In contrast, Minnesota DHS issued a report in 2018 from a retrospective claims-data study of patients using acupuncture under MN’s MHCP acupuncture policy. This policy uses confusing language and nonstandard criteria and limitations, such as measuring acupuncture in units rather than visits. Where Medicare sets a standard of 12 visits consisting of 3 units each before requiring documented progress for authorization, MN MHCP says: “up to 20 units of acupuncture services,” equating to 6 visits, before requiring documented progress. It further bundles all time and non-time based services including assessments within acupuncture time without clear guidance.

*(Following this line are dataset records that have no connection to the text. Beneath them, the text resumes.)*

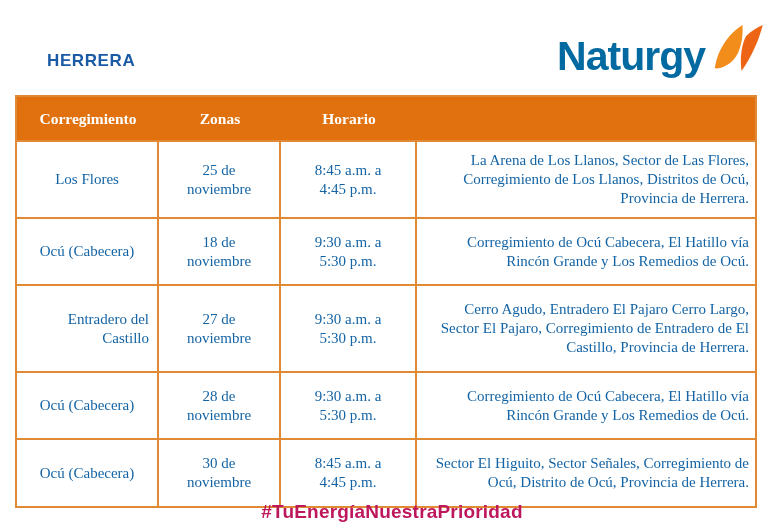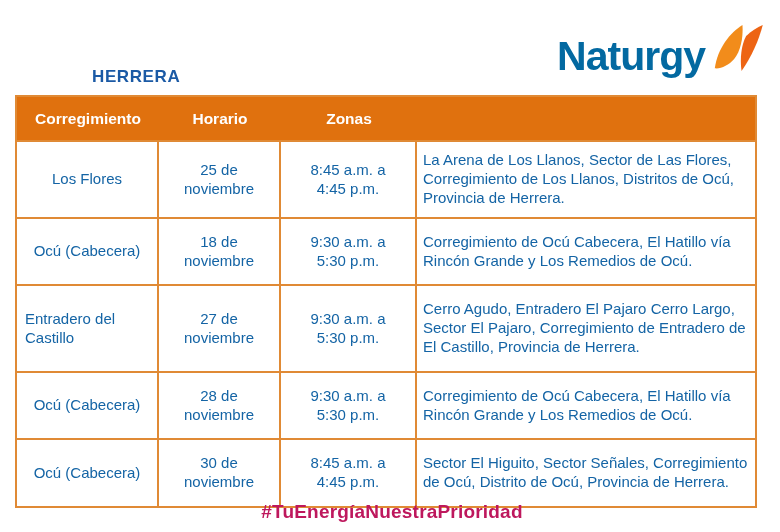--- a/index.html
+++ b/index.html
@@ -9,8 +9,8 @@
   }
   
   .region-label{
-    position:absolute;left:47px;top:67px;
-    font-size:17px;font-weight:bold;color:#1B5AA5;letter-spacing:0.6px;margin-left:45px;
+    position:absolute;left:47px;top:51px;
+    font-size:17px;font-weight:bold;color:#1B5AA5;letter-spacing:0.6px;
   }
   .logo{
     position:absolute;top:24px;right:16px;

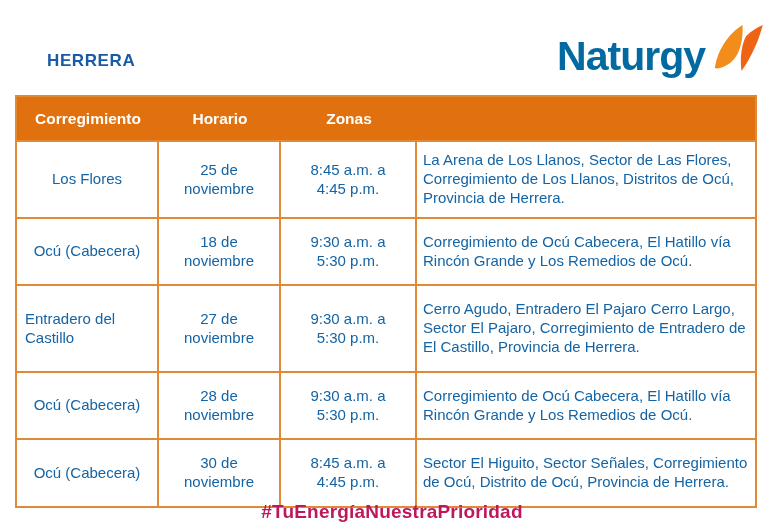--- a/index.html
+++ b/index.html
@@ -33,9 +33,9 @@
   .trow.head{border-top:none;background:#E0710E;}
   .cell{
     display:flex;flex-direction:column;align-items:center;justify-content:center;
-    text-align:left;padding:5px 8px;box-sizing:border-box;
+    text-align:right;padding:5px 8px;box-sizing:border-box;
     border-right:2px solid #E08A35;
-    color:#1464A5;font-size:15px;line-height:1.26;
+    color:#1464A5;font-size:15px;line-height:1.26;font-family:Liberation Serif, serif;
   }
   .cell:last-child{border-right:none;}
   .head .cell{

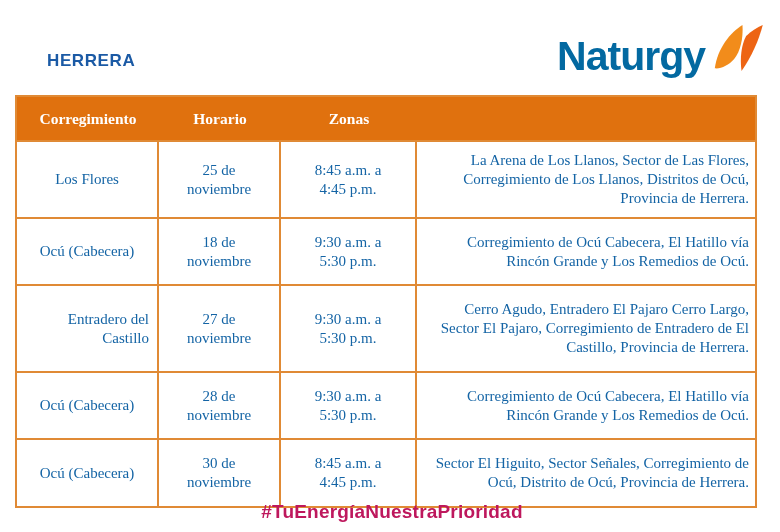--- a/index.html
+++ b/index.html
@@ -74,8 +74,8 @@
 
     <div class="trow head">
       <div class="cell">Corregimiento</div>
+      <div class="cell">Zonas</div>
       <div class="cell">Horario</div>
-      <div class="cell">Zonas</div>
     </div>
 
     <div class="trow">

As a result, DHS found that the median MHCP acupuncture user had only 4 distinct treatment days, while the average was 6.3. DHS then defined 6 or more treatment days as the threshold for having received acupuncture as a “treatment.” This demonstrates that the average patient barely reached the minimum treatment threshold, while the median patient did not reach it at all. And the study found no statistically significant reduction in later opioid use. The report acknowledges that Minnesota's Medicaid structure did not reliably keep patients engaged in care long enough to test acupuncture's value.

Minnesota's model illustrates the problem with limited and unclear policies: if the service is limited, difficult to access, and unclear, the healthcare system will see no meaningful benefits.

Report link: Minnesota Department of Human Services acupuncture and opioid-use claims-data report

Bottom line

The evidence supports practical, LAC designed polices. Rather than being covered only as a narrow procedure after conventional care has failed it, acupuncture should be supported as a direct-access, first-contact, nonopioid care option for appropriate pain conditions, with enough visits and administrative simplicity to allow patients to engage in a real course of treatment.